The main problem is that the "locked/unlocked" (ciphertext/plaintext)
status of encrypted files is global, but the fscrypt keys are not.
fscrypt only looks for keys in the keyring(s) the process accessing the
filesystem is subscribed to: the thread keyring, process keyring, and
session keyring, where the session keyring may contain the user keyring.

Therefore, userspace has to put fscrypt keys in the keyrings for
individual users or sessions.  But this means that when a process with a
different keyring tries to access encrypted files, whether they appear
"unlocked" or not is nondeterministic.  This is because it depends on
whether the files are currently present in the inode cache.

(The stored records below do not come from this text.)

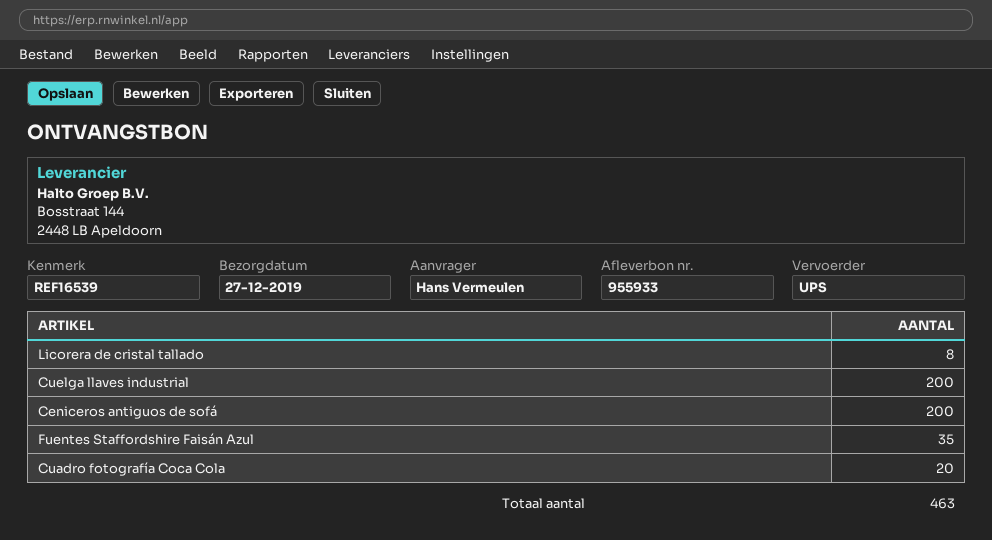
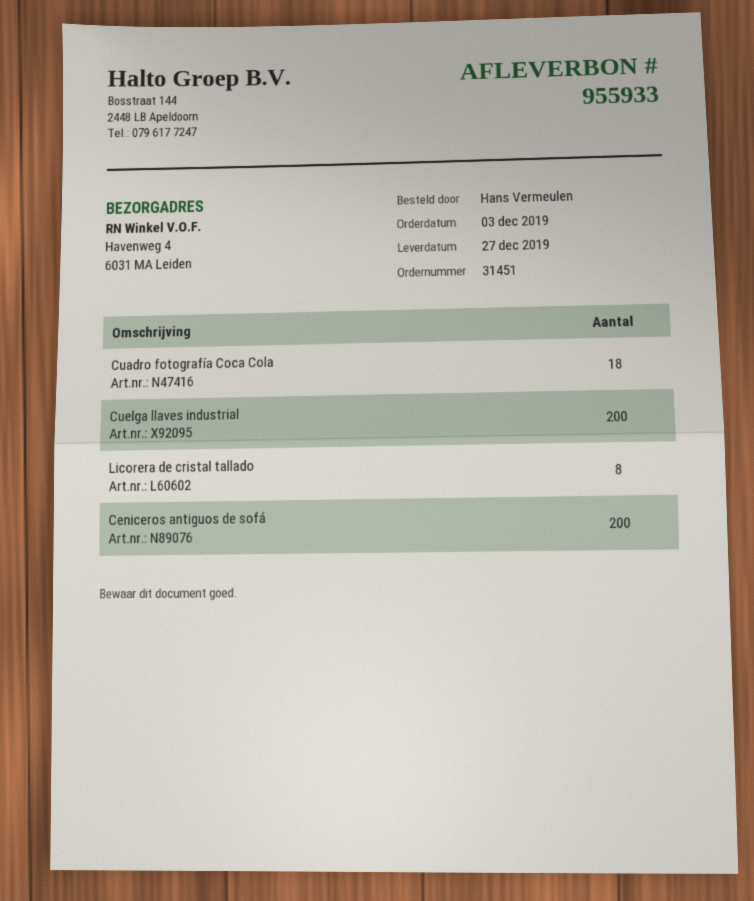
Fuentes Staffordshire Faisán Azul: 35 -> none
Cuadro fotografía Coca Cola: 20 -> 18

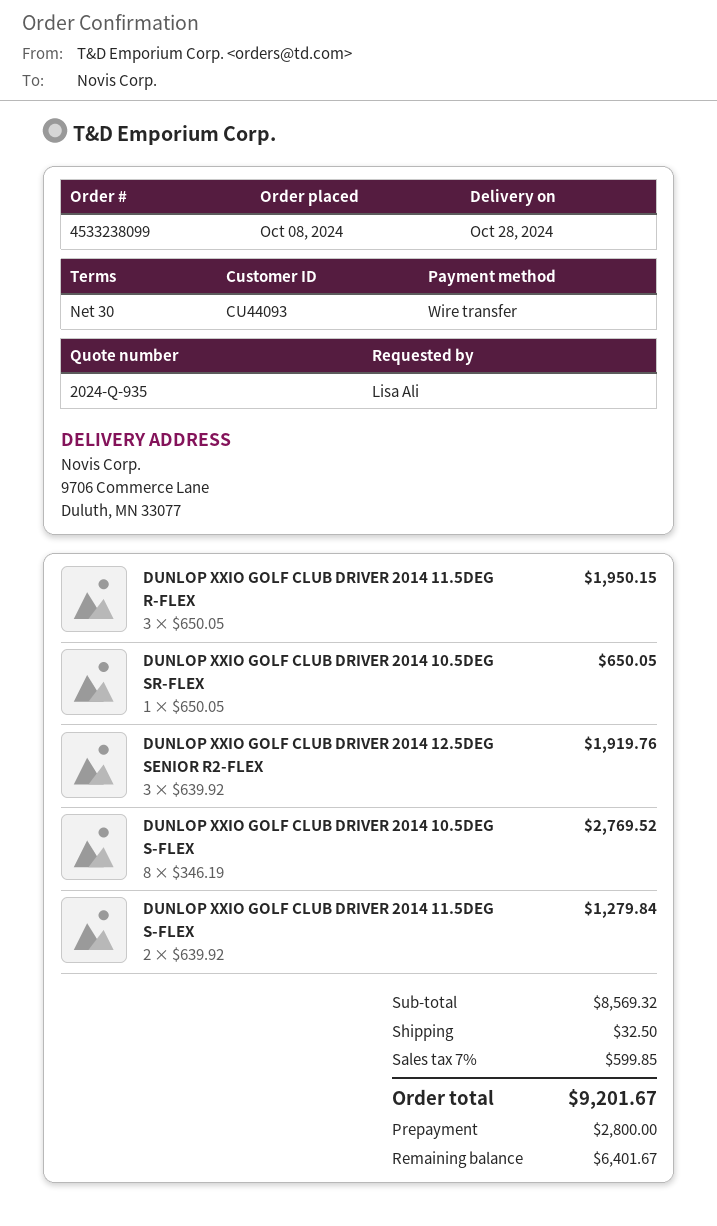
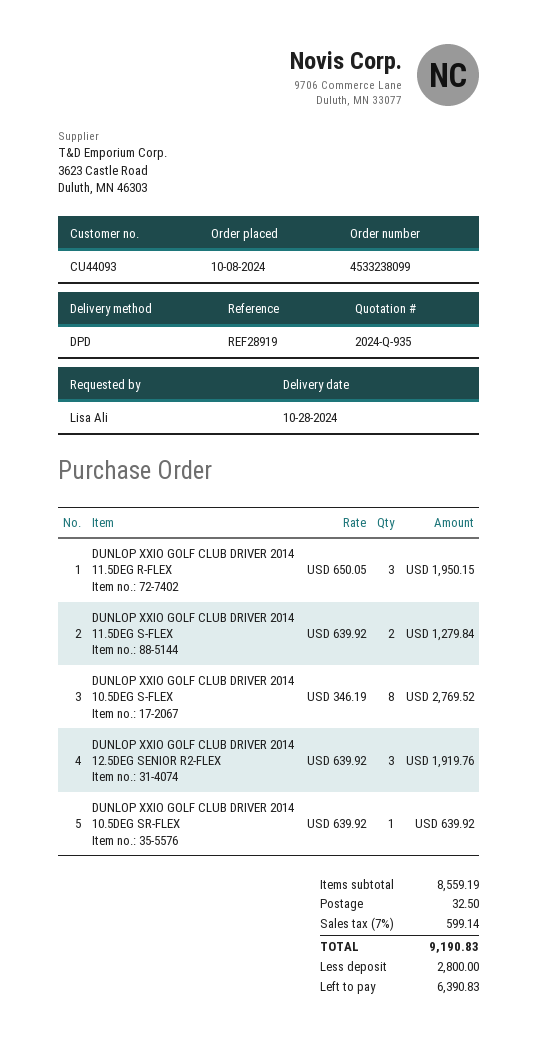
DUNLOP XXIO GOLF CLUB DRIVER 2014 10.5DEG SR-FLEX: 1 x 650.05 = 650.05 -> 1 x 639.92 = 639.92
subtotal: 8569.32 -> 8559.19
tax: 7% = 599.85 -> 7% = 599.14
total: 9201.67 -> 9190.83
balance: 6401.67 -> 6390.83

Fixing this by consistently providing each process its own view of the
filesystem depending on whether it has the key or not isn't feasible due
to how the VFS caches work.  Furthermore, while sometimes users expect
this behavior, it is misguided for two reasons.  First, it would be an
OS-level access control mechanism largely redundant with existing access
control mechanisms such as UNIX file permissions, ACLs, LSMs, etc.
Encryption is actually for protecting the data at rest.

Second, almost all users of fscrypt actually do need the keys to be
global.  The largest users of fscrypt, Android and Chromium OS, achieve
this by having PID 1 create a "session keyring" that is inherited by
every process.  This works, but it isn't scalable because it prevents
session keyrings from being used for any other purpose.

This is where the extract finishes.